* _Description of the task_: Word for word and without images, transcribe all of the records.

Material for the task section start

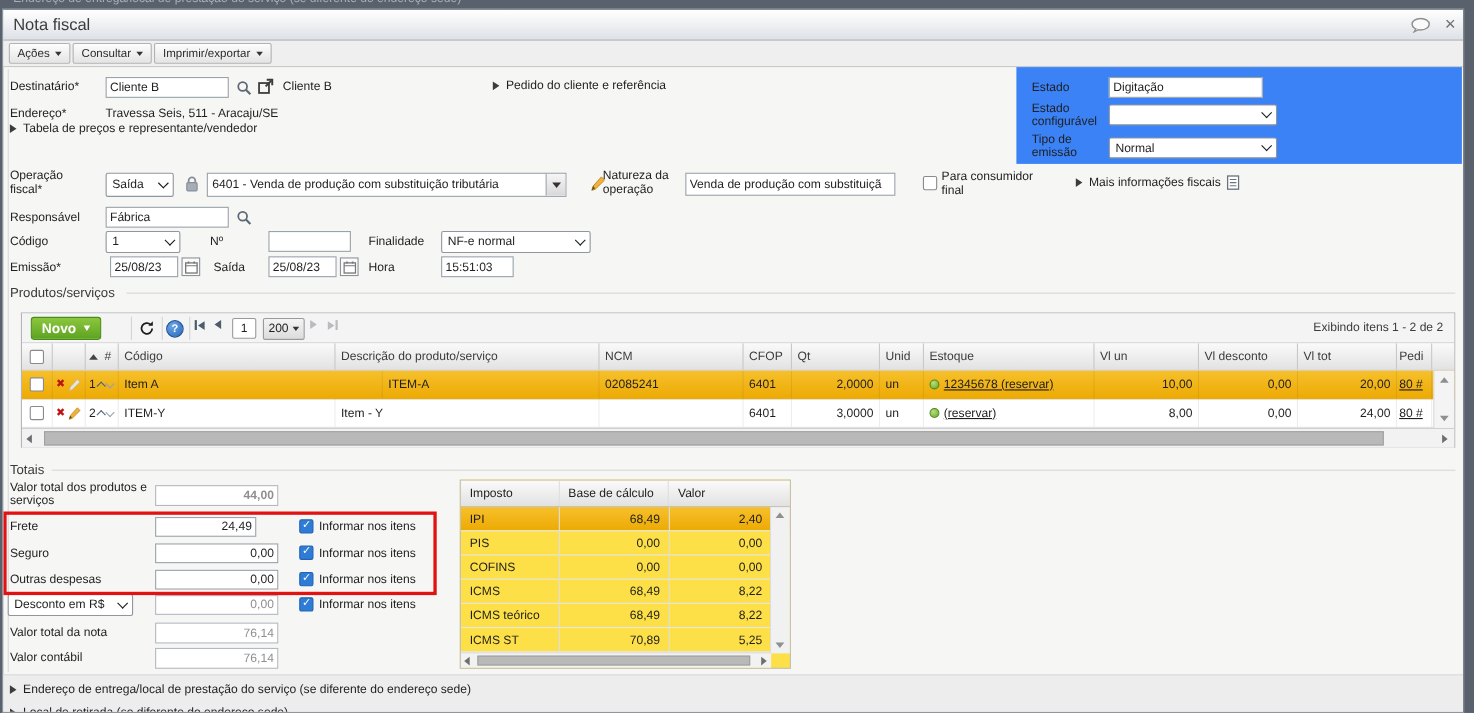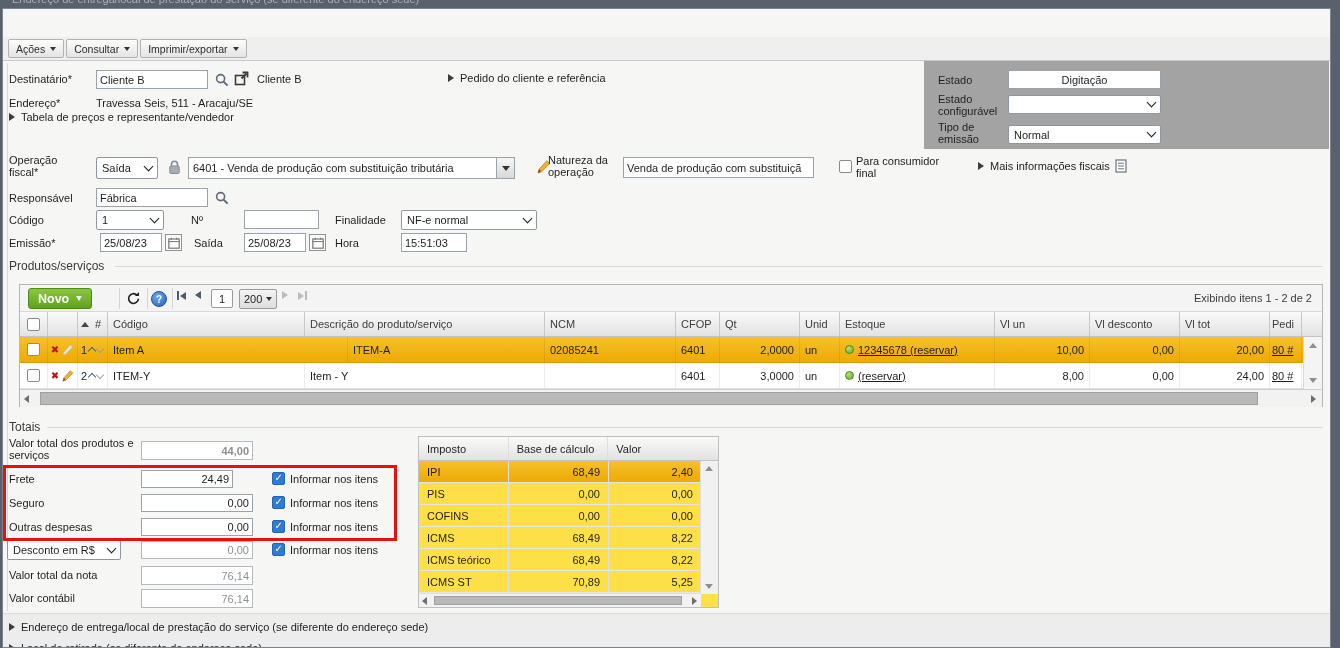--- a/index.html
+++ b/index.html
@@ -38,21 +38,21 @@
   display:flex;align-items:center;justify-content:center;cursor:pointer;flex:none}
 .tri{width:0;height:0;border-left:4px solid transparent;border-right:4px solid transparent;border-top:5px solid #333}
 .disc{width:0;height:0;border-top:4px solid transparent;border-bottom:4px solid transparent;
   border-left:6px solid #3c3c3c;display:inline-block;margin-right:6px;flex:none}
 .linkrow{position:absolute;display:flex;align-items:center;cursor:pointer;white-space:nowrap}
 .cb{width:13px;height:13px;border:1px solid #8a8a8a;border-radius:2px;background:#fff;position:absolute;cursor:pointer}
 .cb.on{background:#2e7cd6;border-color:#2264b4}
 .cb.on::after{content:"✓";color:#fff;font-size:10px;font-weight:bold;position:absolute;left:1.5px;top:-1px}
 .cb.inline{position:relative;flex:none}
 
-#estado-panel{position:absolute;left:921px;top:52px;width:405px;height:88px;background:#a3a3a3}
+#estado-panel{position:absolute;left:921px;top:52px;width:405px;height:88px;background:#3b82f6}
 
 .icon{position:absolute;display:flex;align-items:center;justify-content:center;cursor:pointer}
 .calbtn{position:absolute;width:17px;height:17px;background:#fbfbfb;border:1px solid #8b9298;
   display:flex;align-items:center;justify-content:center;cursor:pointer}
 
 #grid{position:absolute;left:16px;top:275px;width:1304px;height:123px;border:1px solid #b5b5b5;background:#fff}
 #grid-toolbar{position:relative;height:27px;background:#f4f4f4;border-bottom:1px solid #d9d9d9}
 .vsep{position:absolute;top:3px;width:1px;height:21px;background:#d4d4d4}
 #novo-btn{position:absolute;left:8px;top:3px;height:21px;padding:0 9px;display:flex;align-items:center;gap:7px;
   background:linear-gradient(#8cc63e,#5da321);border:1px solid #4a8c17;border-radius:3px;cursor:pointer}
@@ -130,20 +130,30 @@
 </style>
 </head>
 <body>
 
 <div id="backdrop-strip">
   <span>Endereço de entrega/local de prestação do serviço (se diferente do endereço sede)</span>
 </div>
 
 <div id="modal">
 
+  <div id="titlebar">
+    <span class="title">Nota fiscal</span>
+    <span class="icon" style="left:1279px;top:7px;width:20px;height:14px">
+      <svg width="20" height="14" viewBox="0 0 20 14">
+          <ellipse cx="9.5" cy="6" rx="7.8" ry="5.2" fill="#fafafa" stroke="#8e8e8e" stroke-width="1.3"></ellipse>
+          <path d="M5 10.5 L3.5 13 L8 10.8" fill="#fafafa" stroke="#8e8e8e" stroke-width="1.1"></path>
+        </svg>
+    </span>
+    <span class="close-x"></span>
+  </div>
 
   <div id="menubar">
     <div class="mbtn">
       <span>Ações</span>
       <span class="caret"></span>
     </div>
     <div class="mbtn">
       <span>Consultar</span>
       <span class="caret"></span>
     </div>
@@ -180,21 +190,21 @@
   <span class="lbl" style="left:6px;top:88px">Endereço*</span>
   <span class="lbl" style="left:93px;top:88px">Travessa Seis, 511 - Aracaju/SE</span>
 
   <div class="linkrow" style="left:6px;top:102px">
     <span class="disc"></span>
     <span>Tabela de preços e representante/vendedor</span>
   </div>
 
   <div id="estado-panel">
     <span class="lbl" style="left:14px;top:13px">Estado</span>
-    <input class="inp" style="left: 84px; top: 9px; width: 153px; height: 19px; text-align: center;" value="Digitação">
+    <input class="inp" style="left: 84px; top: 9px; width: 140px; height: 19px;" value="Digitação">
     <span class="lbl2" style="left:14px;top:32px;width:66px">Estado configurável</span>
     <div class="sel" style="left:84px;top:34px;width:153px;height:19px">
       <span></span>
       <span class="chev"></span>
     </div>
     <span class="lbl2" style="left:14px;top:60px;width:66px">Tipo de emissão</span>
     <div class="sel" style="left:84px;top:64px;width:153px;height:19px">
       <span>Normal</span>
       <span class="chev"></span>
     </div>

Material for the task section end

* _Output for this task_:
--- a/index.html
+++ b/index.html
@@ -38,21 +38,21 @@
   display:flex;align-items:center;justify-content:center;cursor:pointer;flex:none}
 .tri{width:0;height:0;border-left:4px solid transparent;border-right:4px solid transparent;border-top:5px solid #333}
 .disc{width:0;height:0;border-top:4px solid transparent;border-bottom:4px solid transparent;
   border-left:6px solid #3c3c3c;display:inline-block;margin-right:6px;flex:none}
 .linkrow{position:absolute;display:flex;align-items:center;cursor:pointer;white-space:nowrap}
 .cb{width:13px;height:13px;border:1px solid #8a8a8a;border-radius:2px;background:#fff;position:absolute;cursor:pointer}
 .cb.on{background:#2e7cd6;border-color:#2264b4}
 .cb.on::after{content:"✓";color:#fff;font-size:10px;font-weight:bold;position:absolute;left:1.5px;top:-1px}
 .cb.inline{position:relative;flex:none}
 
-#estado-panel{position:absolute;left:921px;top:52px;width:405px;height:88px;background:#a3a3a3}
+#estado-panel{position:absolute;left:921px;top:52px;width:405px;height:88px;background:#3b82f6}
 
 .icon{position:absolute;display:flex;align-items:center;justify-content:center;cursor:pointer}
 .calbtn{position:absolute;width:17px;height:17px;background:#fbfbfb;border:1px solid #8b9298;
   display:flex;align-items:center;justify-content:center;cursor:pointer}
 
 #grid{position:absolute;left:16px;top:275px;width:1304px;height:123px;border:1px solid #b5b5b5;background:#fff}
 #grid-toolbar{position:relative;height:27px;background:#f4f4f4;border-bottom:1px solid #d9d9d9}
 .vsep{position:absolute;top:3px;width:1px;height:21px;background:#d4d4d4}
 #novo-btn{position:absolute;left:8px;top:3px;height:21px;padding:0 9px;display:flex;align-items:center;gap:7px;
   background:linear-gradient(#8cc63e,#5da321);border:1px solid #4a8c17;border-radius:3px;cursor:pointer}
@@ -130,20 +130,30 @@
 </style>
 </head>
 <body>
 
 <div id="backdrop-strip">
   <span>Endereço de entrega/local de prestação do serviço (se diferente do endereço sede)</span>
 </div>
 
 <div id="modal">
 
+  <div id="titlebar">
+    <span class="title">Nota fiscal</span>
+    <span class="icon" style="left:1279px;top:7px;width:20px;height:14px">
+      <svg width="20" height="14" viewBox="0 0 20 14">
+          <ellipse cx="9.5" cy="6" rx="7.8" ry="5.2" fill="#fafafa" stroke="#8e8e8e" stroke-width="1.3"></ellipse>
+          <path d="M5 10.5 L3.5 13 L8 10.8" fill="#fafafa" stroke="#8e8e8e" stroke-width="1.1"></path>
+        </svg>
+    </span>
+    <span class="close-x"></span>
+  </div>
 
   <div id="menubar">
     <div class="mbtn">
       <span>Ações</span>
       <span class="caret"></span>
     </div>
     <div class="mbtn">
       <span>Consultar</span>
       <span class="caret"></span>
     </div>
@@ -180,21 +190,21 @@
   <span class="lbl" style="left:6px;top:88px">Endereço*</span>
   <span class="lbl" style="left:93px;top:88px">Travessa Seis, 511 - Aracaju/SE</span>
 
   <div class="linkrow" style="left:6px;top:102px">
     <span class="disc"></span>
     <span>Tabela de preços e representante/vendedor</span>
   </div>
 
   <div id="estado-panel">
     <span class="lbl" style="left:14px;top:13px">Estado</span>
-    <input class="inp" style="left: 84px; top: 9px; width: 153px; height: 19px; text-align: center;" value="Digitação">
+    <input class="inp" style="left: 84px; top: 9px; width: 140px; height: 19px;" value="Digitação">
     <span class="lbl2" style="left:14px;top:32px;width:66px">Estado configurável</span>
     <div class="sel" style="left:84px;top:34px;width:153px;height:19px">
       <span></span>
       <span class="chev"></span>
     </div>
     <span class="lbl2" style="left:14px;top:60px;width:66px">Tipo de emissão</span>
     <div class="sel" style="left:84px;top:64px;width:153px;height:19px">
       <span>Normal</span>
       <span class="chev"></span>
     </div>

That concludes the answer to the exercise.